The sky was filled with such machines, from which their dwarf pilots dropped onto the city streets hundreds of silvered glass spears. These shattered upon impact and released billowing blooms of scarlet light.

  “What the hell are those things?” I asked Redulfo.

  “Sorcery dampeners,” the wizard shouted above the din. “Eckberd is shutting down Sklaar’s magical defenses—and without Sklaar, our own ornithopters are useless. You know what comes next.”

  “He’ll rain fire on the city,” said Amabored. “Burn us out.”

  “Then there’s only one thing for it,” I said. My three friends strode to my side. We stood together, four comrades bound not by blood nor even honor, but rather by the shared desire to save our asses. “We leave by the front door. Take the Skull and Girdle to Eckberd.”

  “And when we find him,” said Lithaine, “we filet him.”

  “You got that right,” said Amabored.

  “Perhaps he doesn’t,” said Redulfo.

  “No!” came Cassie’s voice, ringing across the courtyard.

  She strode forward, an Athenian warrior-priestess with mace at the ready, and she looked as hot as a demon’s tit. When she reached me, she pulled off her mailed glove and rocked me across the chops with it.
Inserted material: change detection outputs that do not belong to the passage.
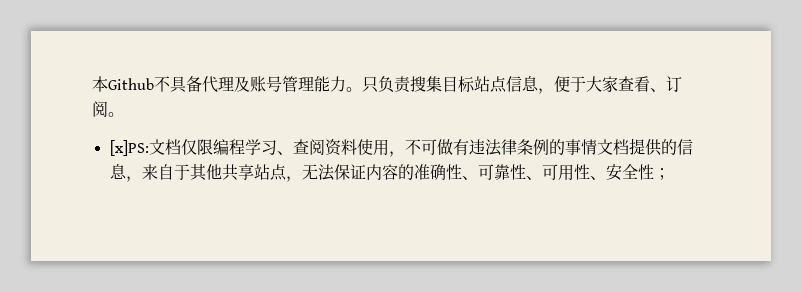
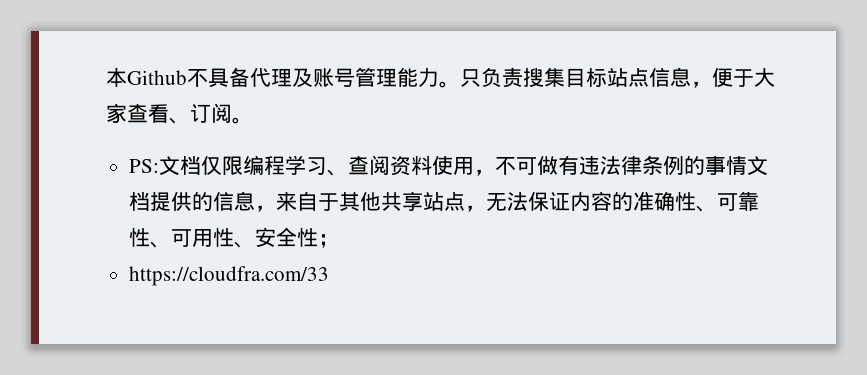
- [x]PS:文档仅限编程学习、查阅资料使用，不可做有违法律条例的事情文档提供的信息，来自于其他共享站点，无法保证内容的准确性、可靠性、可用性、安全性；
+ PS:文档仅限编程学习、查阅资料使用，不可做有违法律条例的事情文档提供的信息，来自于其他共享站点，无法保证内容的准确性、可靠性、可用性、安全性；
+ https://cloudfra.com/33

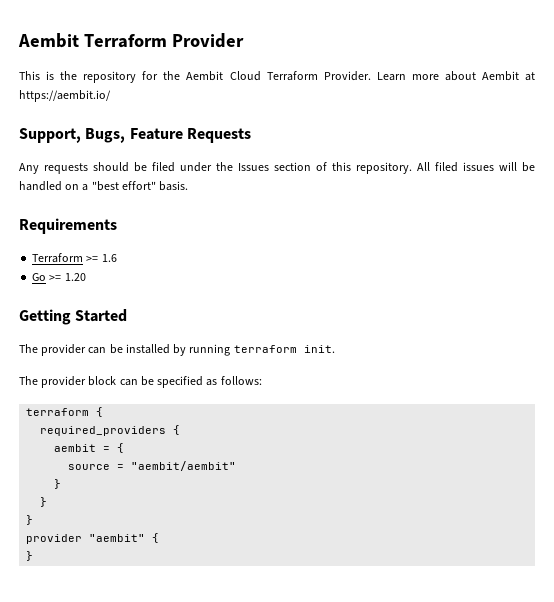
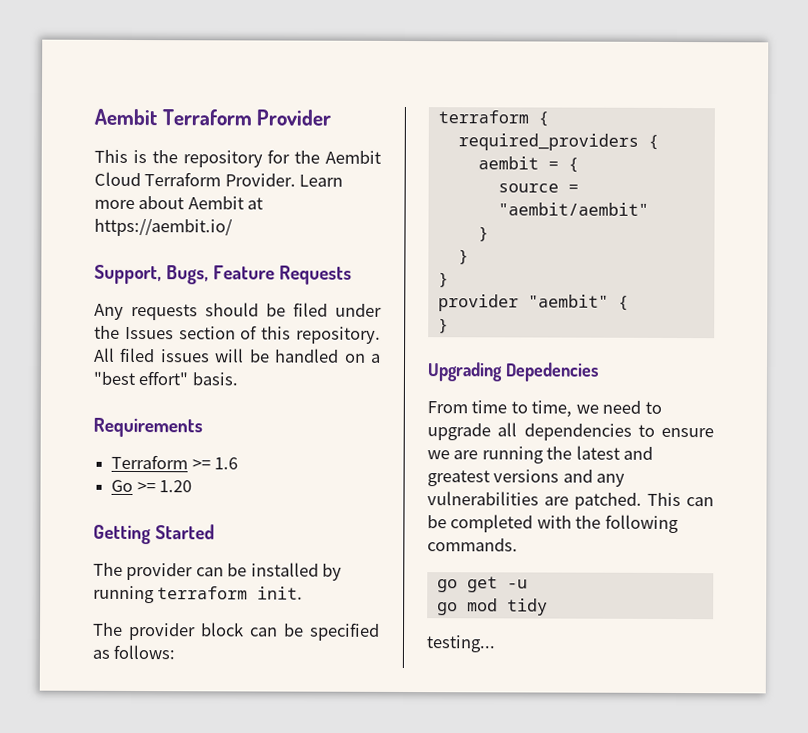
+ Upgrading Depedencies
+ From time to time, we need to upgrade all dependencies to ensure we are running the latest and greatest versions and any vulnerabilities are patched. This can be completed with the following commands.
+ go get -u
+ go mod tidy
+ testing...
  “Are you that fucking stupid?” she asked. “You all heard what the Ki-Rin told me. It’s not just the fate of this city at stake, or your lives. It’s the fate of the Woerth! You must find those Phylaxes, and you must start looking now. March out there with your dicks swinging, and it’s not just the end of you, as if anyone would give a shit. It’s the end of everything! So, find a way to sneak out of this city and do your fucking jobs, you miserable pieces of shit.”

  There was no answer we could give to that speech, so we gave none. Redulfo responded for all of us by saying, “There’s only one problem: there’s no way out of the city.”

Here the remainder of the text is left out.